50 Favorite Places #10
There are a number of hidden streets in Brooklyn: streets that run for a block or two in the middle of the normal grid, then disappear; streets that dead-end at sunken subway tracks; alley-like streets where the horses and help of rich folk were once quartered. But there’s no street more hidden than Warren Place.
It’s tucked away between Warren and Baltic streets in the Cobble Hill neighborhood, just west of Henry, past the point at which Hicks ceases to be charming and turns into a service drive for the Brooklyn-Queens Expressway. It’s not even a street, really, just a block-long stretch of sidewalk and a wide, lushly-planted garden strip.

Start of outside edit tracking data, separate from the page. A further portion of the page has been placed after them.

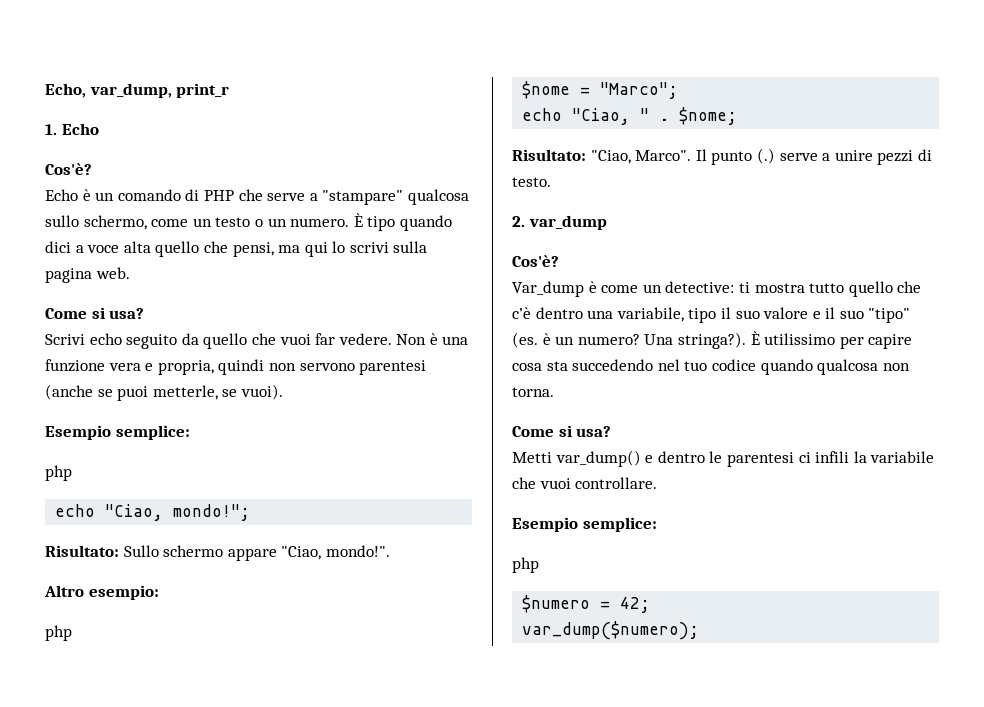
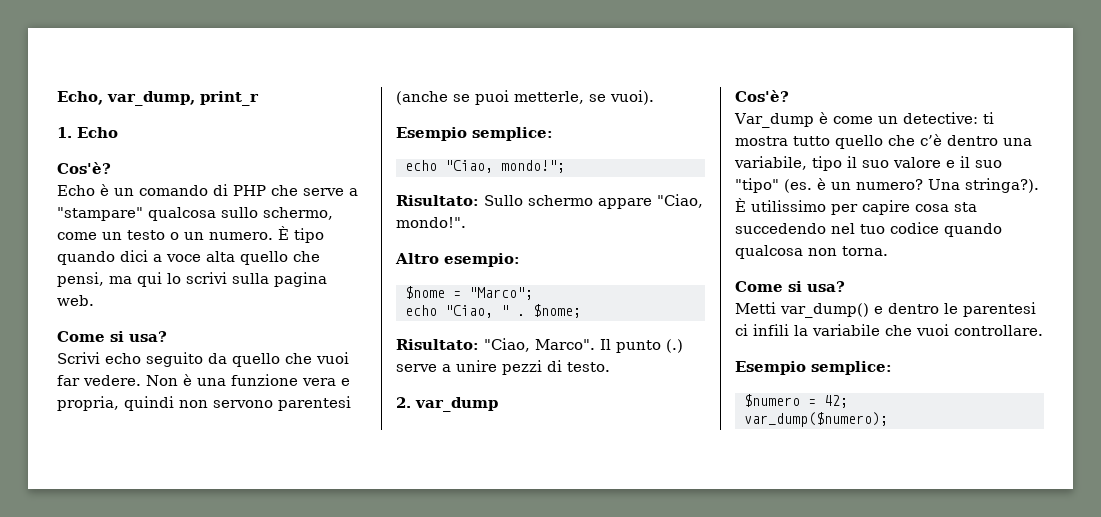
  Non è una funzione vera e propria, quindi non servono parentesi (anche se puoi metterle, se vuoi).
  Esempio semplice:
- php
  Altro esempio:
- php
  Metti var_dump() e dentro le parentesi ci infili la variabile che vuoi controllare.
  Esempio semplice:
- php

It looks private, but I’ve grown brazen in my old age, and take an open gate as an invitation. Step inside (or if you’re not so brazen, just crane your neck a bit) and you’ll see a line of identical, attached, wee townhouses – town cottages would be more apt – with ornamental brickwork and sharply-peaked doorway arches. “Am I still in Brooklyn?” you may ask yourself, and the answer is yes, you are.
The truly astonishing thing is that this mews (not the correct word, technically, as “mews” refer to stables, but it’s how the block is typically described) was built as a working-class housing development in 1878-1879. The developer was Alfred Tredway White, a philanthropist lauded as “Brooklyn’s First Citizen” for his good works. His model housing developments grew out of religious conviction (White was an active Unitarian-Universalist) as well as direct exposure to the urban poor through his church’s settlement work. “Well it is to build hospitals for the cure of disease,” White observed, “but better to build homes which will prevent it.”
In the end, he did some of both, creating a children’s sanitarium on Coney Island while building more than a thousand units of low-income housing that provided residents with light, fresh air, green space, and private toilets. (One of his other developments, now called Cobble Hill Towers, stands right next to Warren Place.) White also spurred the creation of the Brooklyn Botanic Garden, founded the Brooklyn Society for the Prevention of Cruelty to Children and the Brooklyn Bureau of Charities, served as Brooklyn’s commissioner of public works, endowed a chair in social ethics at Harvard, funded the Tuskegee Institute, and served on the first executive committee of the American Red Cross.
White died in an ice-skating accident in 1921, and is buried beneath a modest marker in Brooklyn’s Green-Wood Cemetery.
Today, naturally, the 34 homes on Warren Place are housing for the rich. In December 2017 (the most recent sale I could find), 14 Warren Place sold for north of $2 million.